Incluso después de haber caminado tanto, aún sentía su mirada fija en él, fría y gélida, siguiéndolo como una sombra.

Ese fue el último interludio antes de que el destino diera un giro.

Unos días después, Fu Chen y Su Jiqiao aparecieron misteriosamente en un hospital remoto, donde se encontraron con Rong Qi, quien yacía inconsciente y demacrado en la cama de un hospital. Nadie sabía qué habían estado haciendo allí.

Tan solo 24 horas después, una explosión en el campo de pruebas de Qinghai dejó el cuerpo de Fu Chen completamente destrozado y a Su Jiqiao en estado vegetativo debido a un grave daño cerebral.
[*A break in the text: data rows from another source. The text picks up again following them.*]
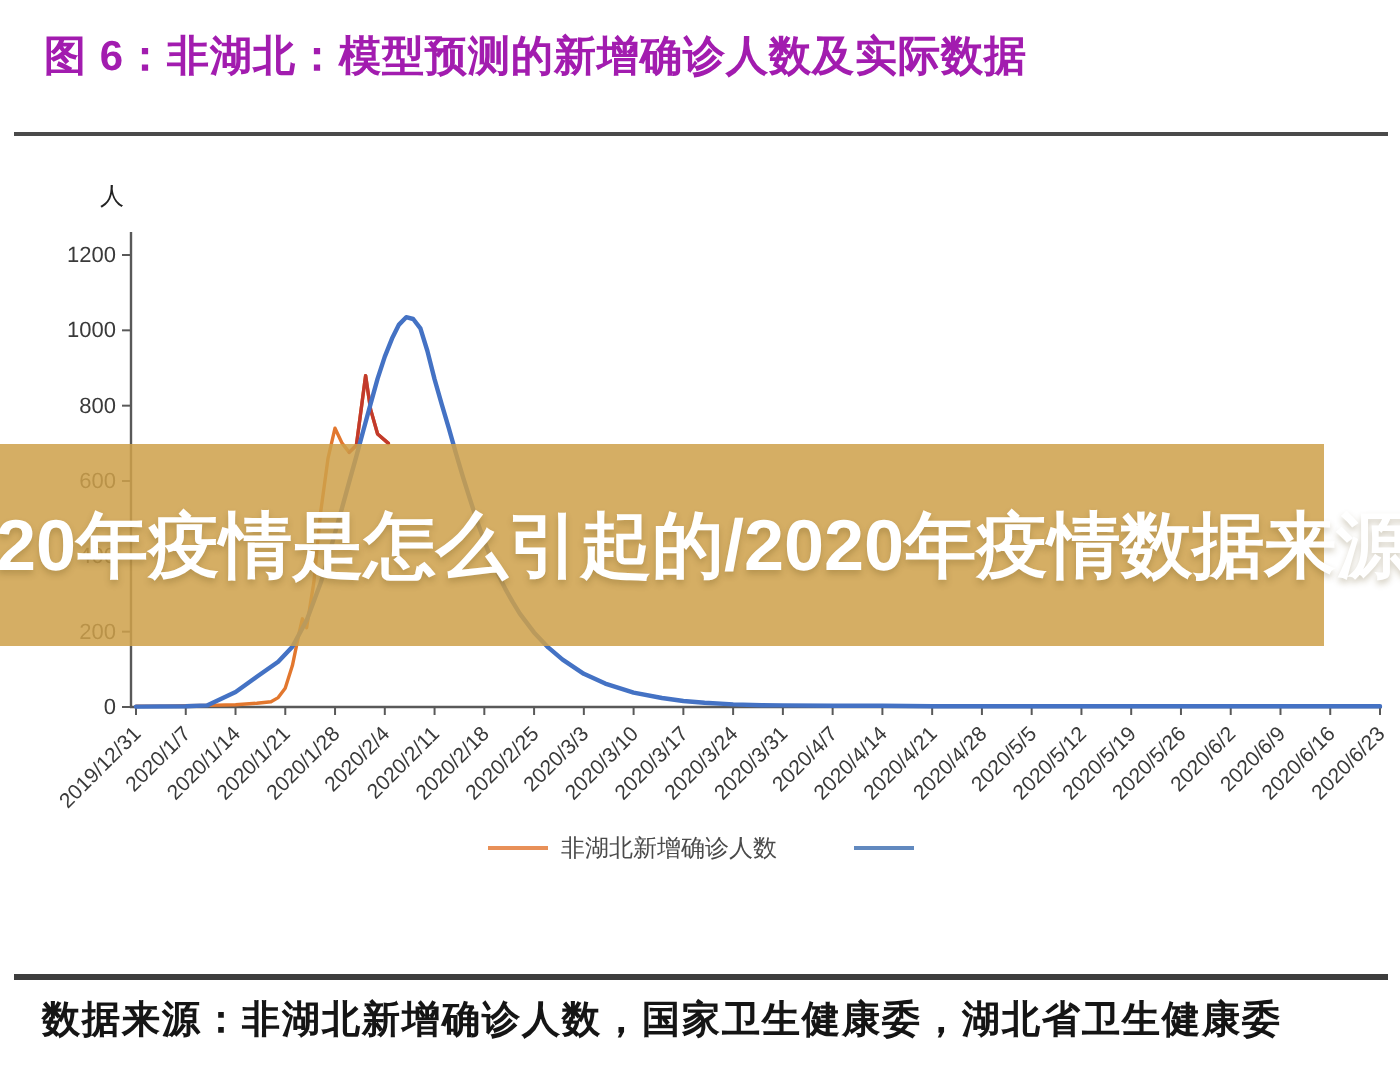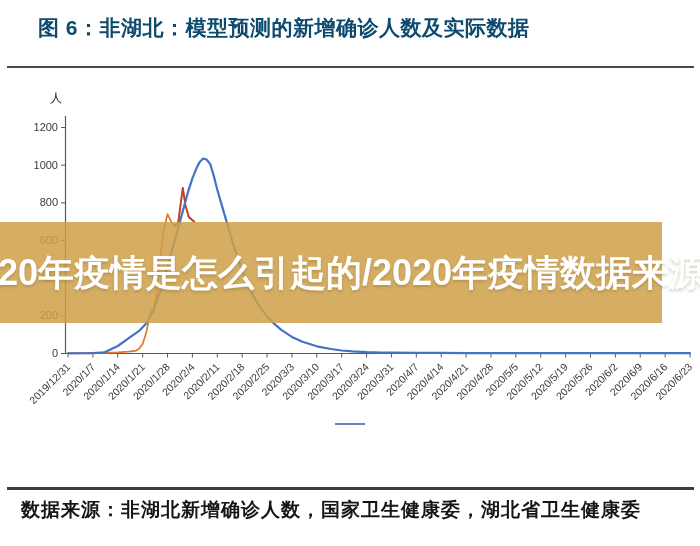--- a/index.html
+++ b/index.html
@@ -3,22 +3,22 @@
 <meta charset="utf-8">
 <style>
   html,body{margin:0;padding:0;}
   body{
     width:700px;height:546px;position:relative;background:#ffffff;
     font-family:"Liberation Sans","DejaVu Sans",sans-serif;
     overflow:hidden;
   }
   .abs{position:absolute;}
   .fig-title{
-    top:14px;left:38px;width:660px;
-    font-size:21px;font-weight:bold;color:#0c4a6e;
+    top:14px;left:22px;width:660px;
+    font-size:21px;font-weight:bold;color:#a21caf;
     letter-spacing:0.5px;white-space:nowrap;
   }
   .rule-top{top:66px;left:7px;width:687px;height:2px;background:#4a4a4a;}
   .plot-svg{top:70px;left:0;width:700px;height:355px;}
   .watermark-band{
     top:222px;left:0;width:662px;height:101px;
     background:rgba(206,161,74,0.86);
     display:flex;flex-direction:row;align-items:center;justify-content:center;
     z-index:5;
   }
@@ -126,19 +126,23 @@
     <polyline points="68.0,283.3 92.9,283.1 103.5,282.7 117.8,276.0 128.4,268.4 139.1,260.9 146.2,253.4 153.3,240.2 160.4,221.3 164.0,209.1 167.5,196.5 171.1,183.7 174.6,170.9 178.2,158.1 181.7,145.1 185.3,131.9 188.8,119.3 192.4,108.3 196.0,99.3 199.5,92.3 203.1,88.6 206.6,89.5 210.2,94.2 213.7,105.5 217.3,119.7 220.8,131.9 224.4,144.1 227.9,156.4 231.5,168.6 235.1,179.9 238.6,190.8 242.2,200.6 245.7,209.7 249.3,217.6 252.8,224.7 256.4,231.1 259.9,236.8 267.0,246.2 274.1,253.7 281.3,259.8 291.9,266.9 302.6,271.8 316.8,276.3 331.0,279.0 341.7,280.5 352.3,281.4 366.6,282.2 380.8,282.6 391.4,282.7 416.3,282.9 441.2,282.9 466.1,283.1 491.0,283.1 515.8,283.1 540.7,283.1 565.6,283.1 590.5,283.1 615.4,283.1 640.2,283.1 665.1,283.1 690.0,283.1" fill="none" stroke="#4472C4" stroke-width="2.2" stroke-linejoin="round" stroke-linecap="round"></polyline>
   </svg>
 
 <div class="abs watermark-band" style="color: rgb(255, 255, 255);">
   <div class="wm-line">2020年疫情是怎么引起的/2020年疫情</div>
   <div class="wm-line">数据来源</div>
 </div>
 
 <div class="abs legend-row">
   <div class="legend-entry">
+    <span class="legend-swatch" style="background: rgb(232, 144, 88);"></span>
+    <span class="legend-label">非湖北新增确诊人数</span>
+  </div>
+  <div class="legend-entry">
     <span class="legend-swatch" style="background: rgb(97, 137, 191);"></span>
   </div>
 </div>
 
 <div class="abs rule-bottom"></div>
 
 <div class="abs footer-source">数据来源：非湖北新增确诊人数，国家卫生健康委，湖北省卫生健康委</div>
 
 </body></html>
Shen Zhuo, que sobrevivió por poco a un linchamiento y una tortura, fue expulsado del Instituto Central de Investigación, lo que obligó a archivar el Proyecto de Regeneración Humana. Cuando Shen Zhuo, recién nombrado inspector global entre los diez mejores, llegó a la ciudad de Shenhai, los evolutivos le temieron, lo odiaron y rechinaron los dientes. Hablaron maliciosamente de su rara belleza y se enzarzaron en sangrientas y viles especulaciones, pero nadie conocía los detalles de lo ocurrido aquella noche de principios de verano, antes de que su destino cambiara tan drásticamente.

Shen Zhuo exhaló con voz ronca, se presionó la cicatriz del dorso de la mano izquierda y abrió los ojos. 

—Inspector —se oyó un crujido desde atrás. Un inspector se acercó apresuradamente sobre la hierba seca, susurrando: —La escena ha sido acordonada. La plataforma de alambre, que podría contener ADN, ha sido cargada en el vehículo según los estándares de armas biológicas. ¿Tiene alguna otra instrucción?

—…

El inspector de la ciudad de Shenhai permaneció de pie en la vasta noche, con la expresión imposible de vislumbrar desde atrás. Tras un largo instante, se lo oyó preguntar: 

—¿Dónde está Liu Sanji?

—Aún respira. Lo han llevado a la ambulancia. El hermano Bai preguntó si podíamos irnos.

Shen Zhuo repitió: —¿Hermano Bai?

El inspector casi se mordió la lengua: —Sí, señor Bai… Bai…

Shen Zhuo rió entre dientes, dándose finalmente la vuelta y dirigiéndose hacia la escena brillantemente iluminada en la distancia.

—Vuelve con la Bruja de Italdo y pídele que use sus habilidades curativas—, dijo con calma. —La mano del hermano Bai está ligeramente herida.